Pour autant, le délai de péremption a bien commencé à courir le 10 décembre 2020, date de l’évènement ayant justifié le sursis à statuer. Il a néanmoins été interrompu par la saisine du président du tribunal en vue de désigner un expert, à savoir le 1er avril 2021, soit avant l’expiration du délai de deux ans, cette saisine démontrant la volonté de monsieur [T] de poursuivre la résolution du litige. Le délai de péremption a ensuite recommencé à courir à compter du jugement rendu selon la procédure accélérée au fond le 14 juin 2021. Les parties avaient ainsi un nouveau délai de deux ans pour accomplir des actes de procédure montrant leur volonté de poursuivre l’instance devant la 5e chambre civile ; à ce titre, voyant que les opérations d’expertise duraient, notamment en raison du COVID comme elles l’indiquent, elles avaient tout à fait la possibilité de se manifester auprès du juge de la mise en état de la 5e chambre civile pour demander un nouveau sursis à statuer, dans l’attente du dépôt du rapport d’expertise, et ainsi interrompre le délai de péremption. Or, aucune demande n’a été formée de ce chef. Aucune manifestation de la volonté de poursuivre effectivement l’instance engagée devant la 5e chambre civile n’a été donnée jusqu’à ce que le juge de la mise état interroge les parties sur la péremption à la fin du mois de juillet 2024. Si une assignation a bien été délivrée le 11 janvier 2023 devant la 1ère chambre civile, à la demande des consorts [Z] et [W], elle était sans lien avec la procédure ayant conduit au jugement du 10 décembre 2020. Ce n’est donc que l’assignation du 7 mai 2024 qui doit être prise en considération au titre d’acte pouvant manifester une volonté procédurale de faire avancer le litige.
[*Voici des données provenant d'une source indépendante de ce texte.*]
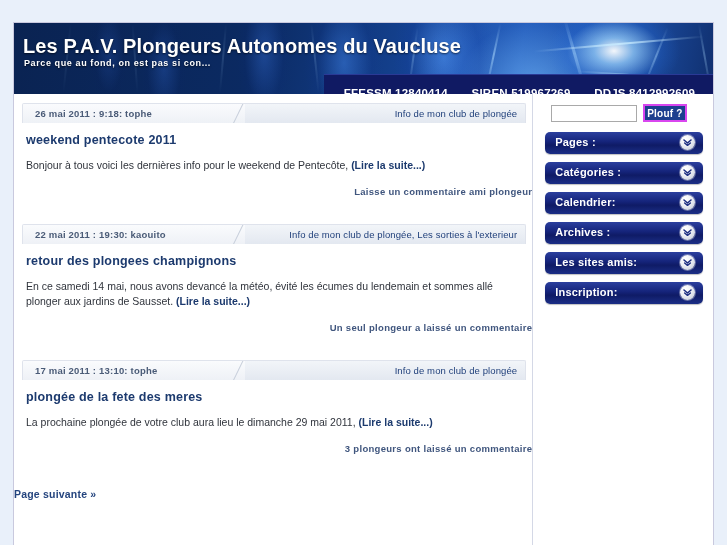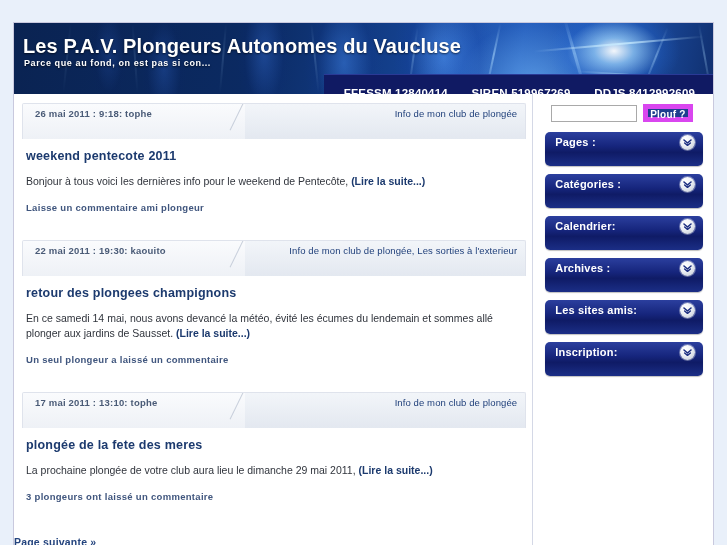"26 mai 2011 : 9:18:" .post-meta { height: 36px -> 20px }
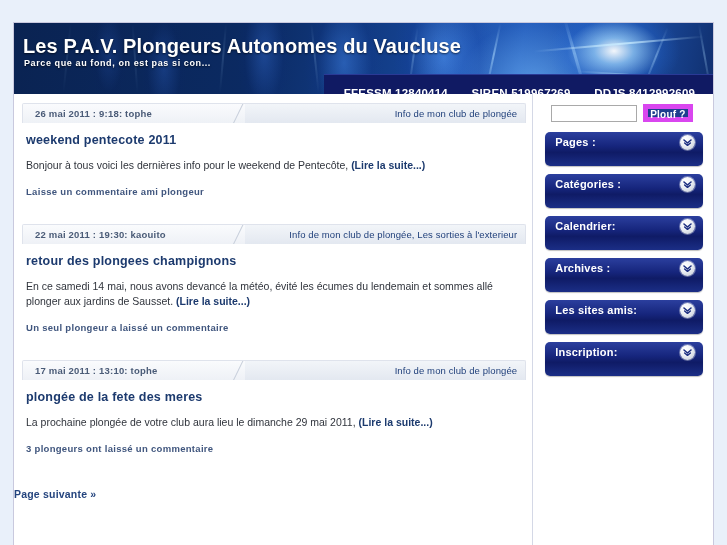"Plouf ?" .search-btn { border: 5px solid #d946ef -> 2px solid #d946ef }
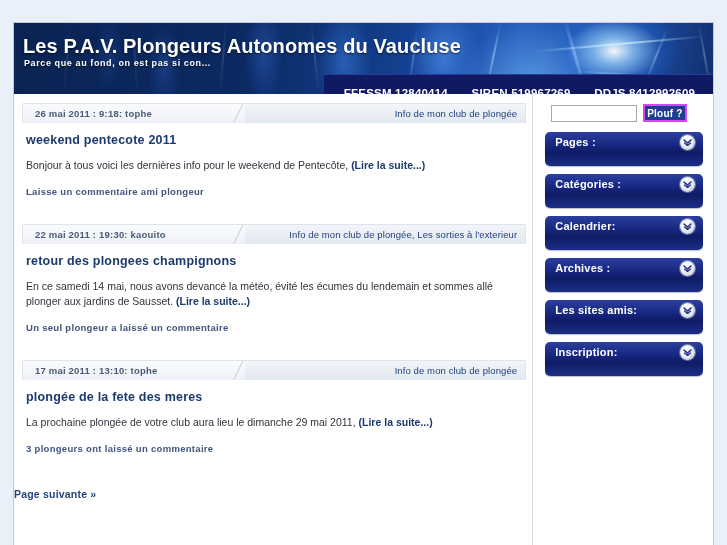"Pages :" .side-item { height: 34px -> 22px }
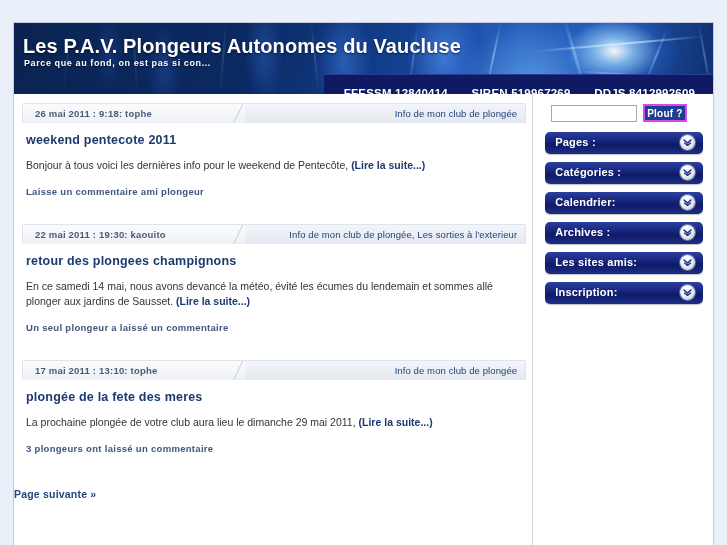"Laisse un commentaire ami plongeur" .post-comments { text-align: none -> right }
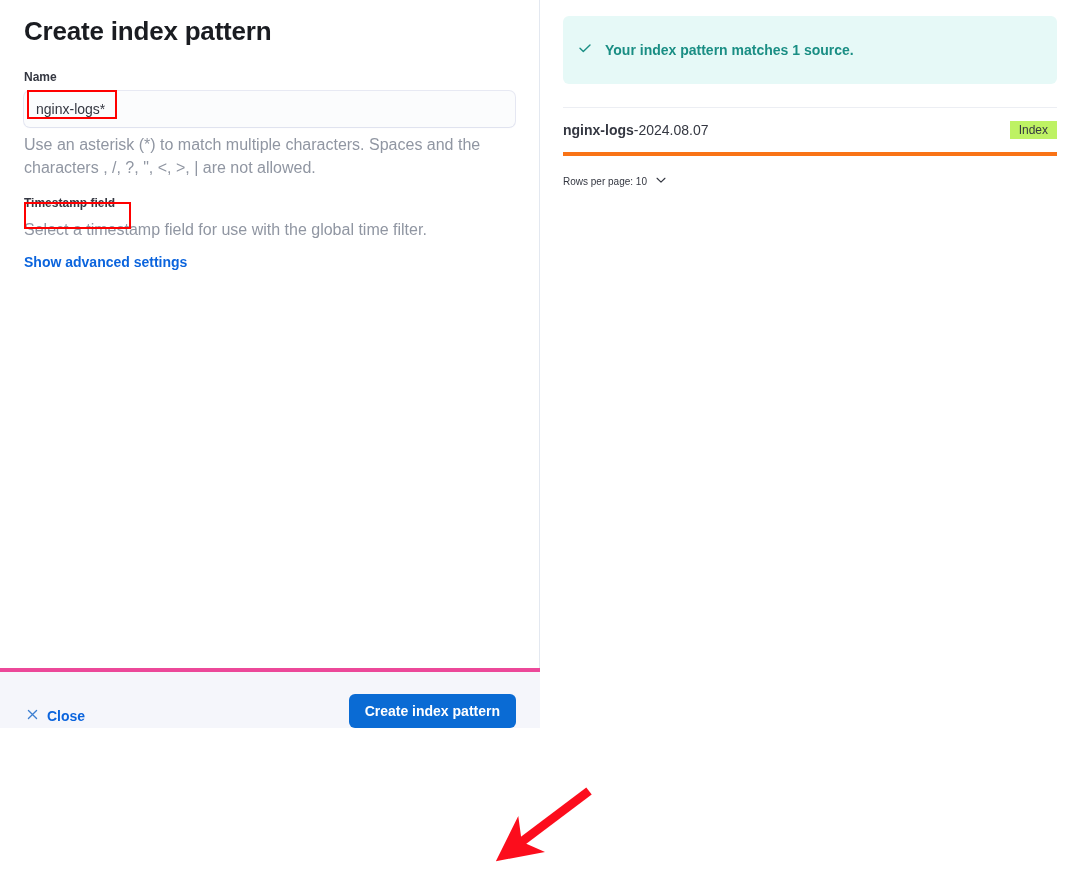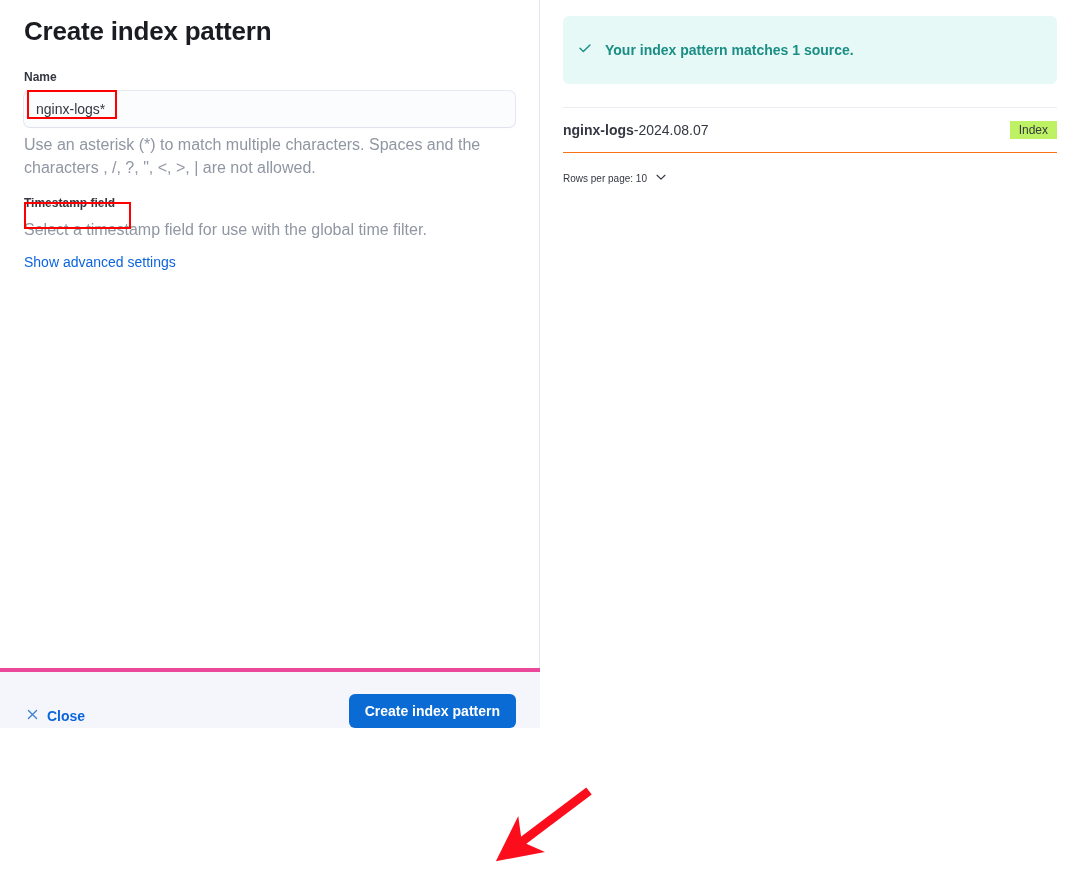"nginx-logs-2024.08.07" .result-table tr { border-bottom: 1px solid #f97316 -> 4px solid #f97316 }
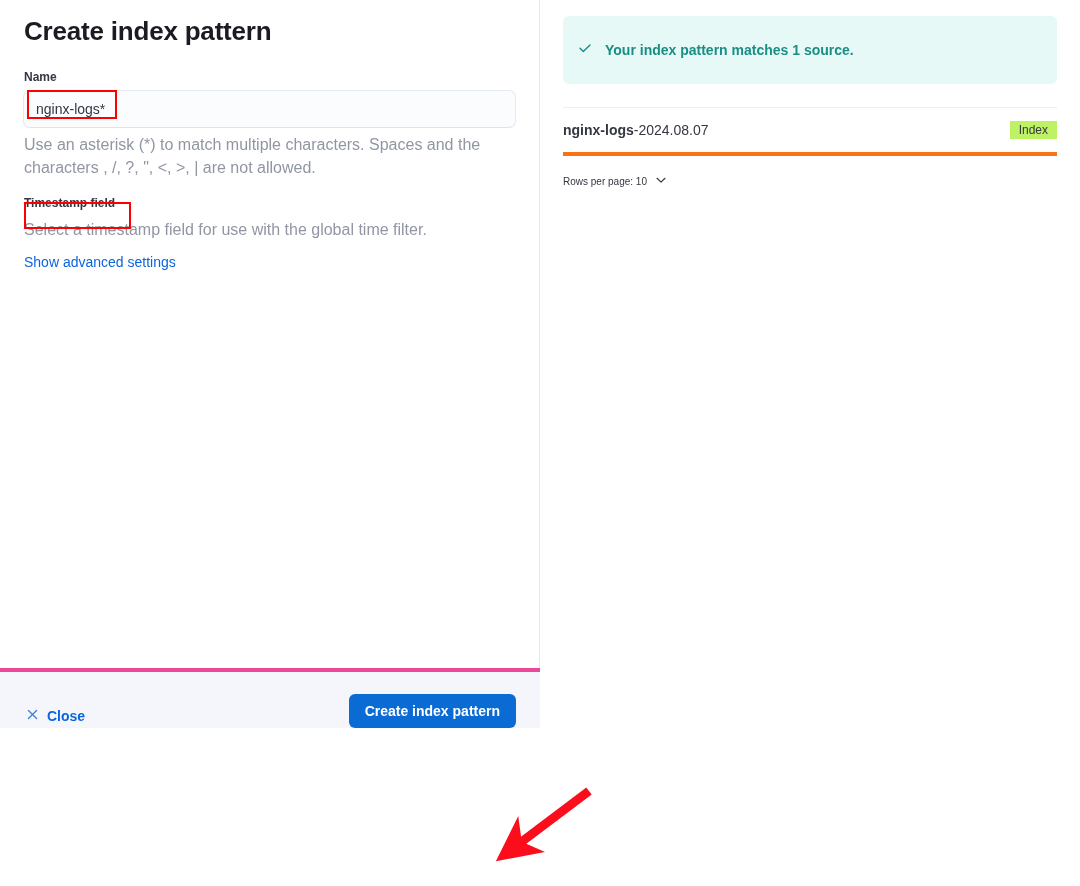"Show advanced settings" .link { font-weight: 400 -> 700 }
Or, étant intervenue près de 3 ans après le jugement du 14 juin 2021, et étant souligné qu’elle est intervenue 10 mois après le dépôt du rapport d’expertise, cette assignation ne peut valablement interrompre le délai de péremption.
Ainsi, les conclusions de reprise d’instance présentées le 19 juin 2025 sont tardives.
L’instance étant périmée, il y a lieu de constater le dessaisissement de la juridiction.
Sur les frais de la procédure d’incident
En application de l’article 790 du code de procédure civile, le juge de la mise en état peut statuer sur les dépens et les demandes formées par application de l’article 700 du code de procédure civile.
L’article 393 du code de procédure civile prévoit que les frais de l’instance périmée sont supportés par celui qui a introduit cette instance.
En l’espèce, madame [Z] et monsieur [W] seront condamnés aux dépens.
PAR CES MOTIFS
Le juge de la mise en état, statuant par ordonnance contradictoire, susceptible de recours selon les modalités de l’article 795 du code de procédure civile, dans sa rédaction en vigueur au 1er septembre 2024, prononcée par mise à disposition au greffe,
CONSTATE la péremption de l’instance engagée par madame [C] [H] épouse [Z] et monsieur [S] [W] à l’encontre de monsieur [T] [S] ainsi que le dessaisissement de la juridiction ;
CONDAMNE madame [C] [H] épouse [Z] et monsieur [S] [W] au paiement des dépens de l’instance périmée ;
La présente décision a été signée par Madame Marie WALAZYC, Vice-Présidente, Juge de la mise en état, et par Monsieur Lionel GARNIER Greffier ,.